» Data records
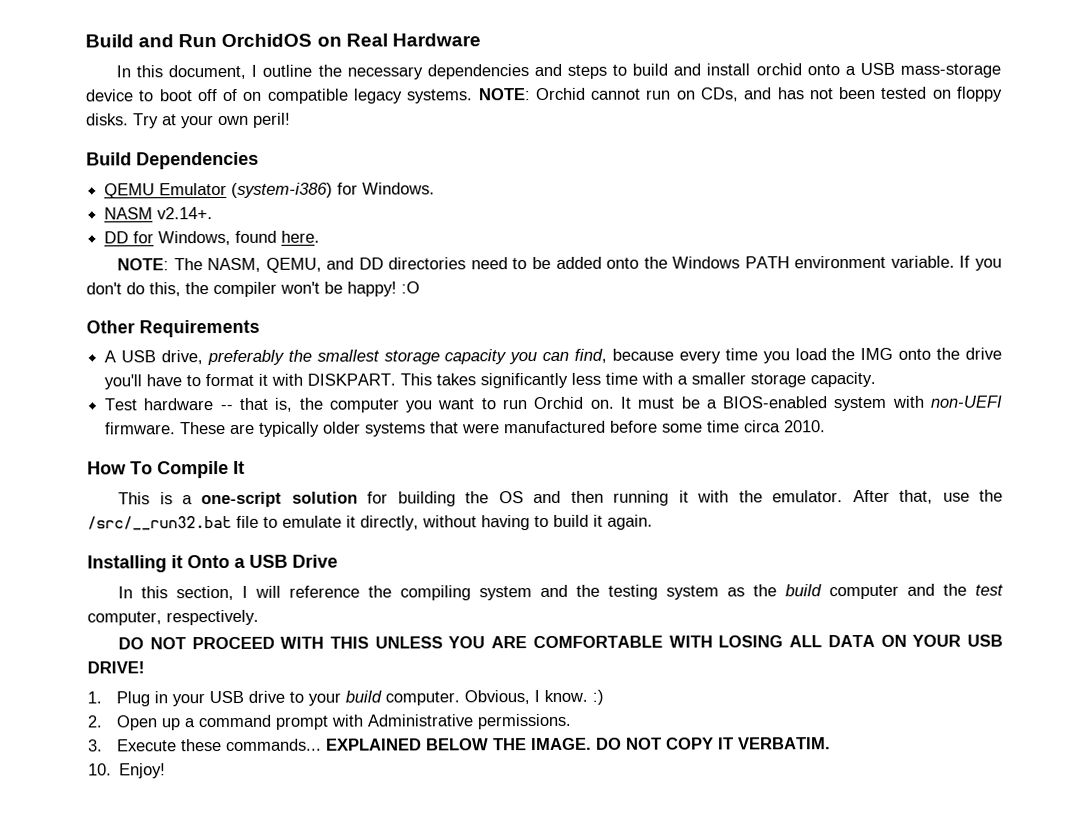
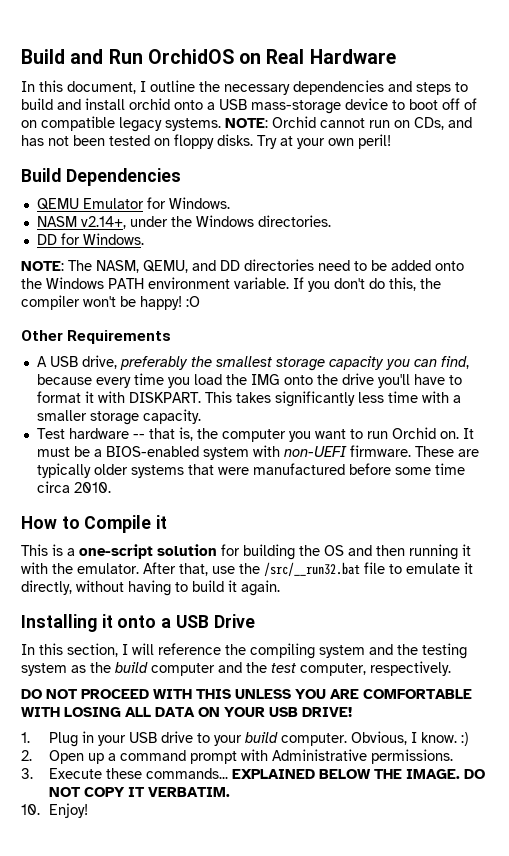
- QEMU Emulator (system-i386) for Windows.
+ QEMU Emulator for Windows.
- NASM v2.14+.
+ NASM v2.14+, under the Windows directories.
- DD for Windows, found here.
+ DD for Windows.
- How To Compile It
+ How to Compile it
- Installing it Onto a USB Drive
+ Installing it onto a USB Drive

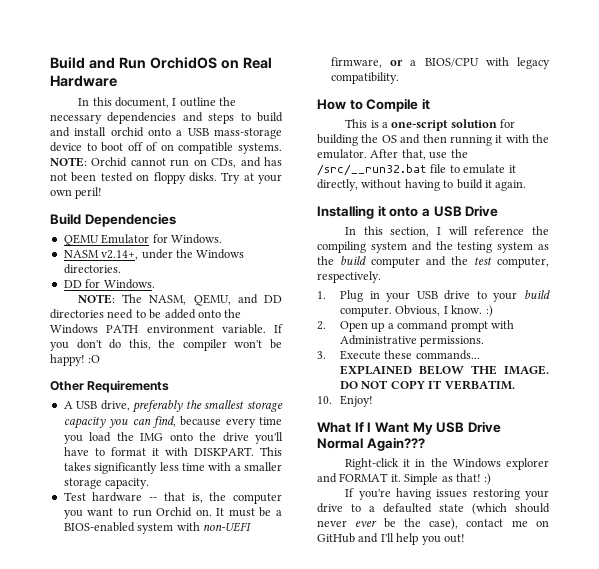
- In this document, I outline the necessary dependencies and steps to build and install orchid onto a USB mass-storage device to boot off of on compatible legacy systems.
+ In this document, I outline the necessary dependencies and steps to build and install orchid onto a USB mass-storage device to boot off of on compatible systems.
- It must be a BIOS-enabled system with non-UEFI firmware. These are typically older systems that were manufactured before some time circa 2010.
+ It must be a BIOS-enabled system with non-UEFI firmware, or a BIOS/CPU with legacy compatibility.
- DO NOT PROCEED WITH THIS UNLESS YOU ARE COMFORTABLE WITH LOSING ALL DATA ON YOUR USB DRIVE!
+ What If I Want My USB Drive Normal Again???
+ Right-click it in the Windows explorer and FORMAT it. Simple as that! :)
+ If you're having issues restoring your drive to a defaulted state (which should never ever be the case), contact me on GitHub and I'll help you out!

» Work required
Answer with one number only: how many lines in the data contain the word "Emulator"?

» Solution to this exercise
2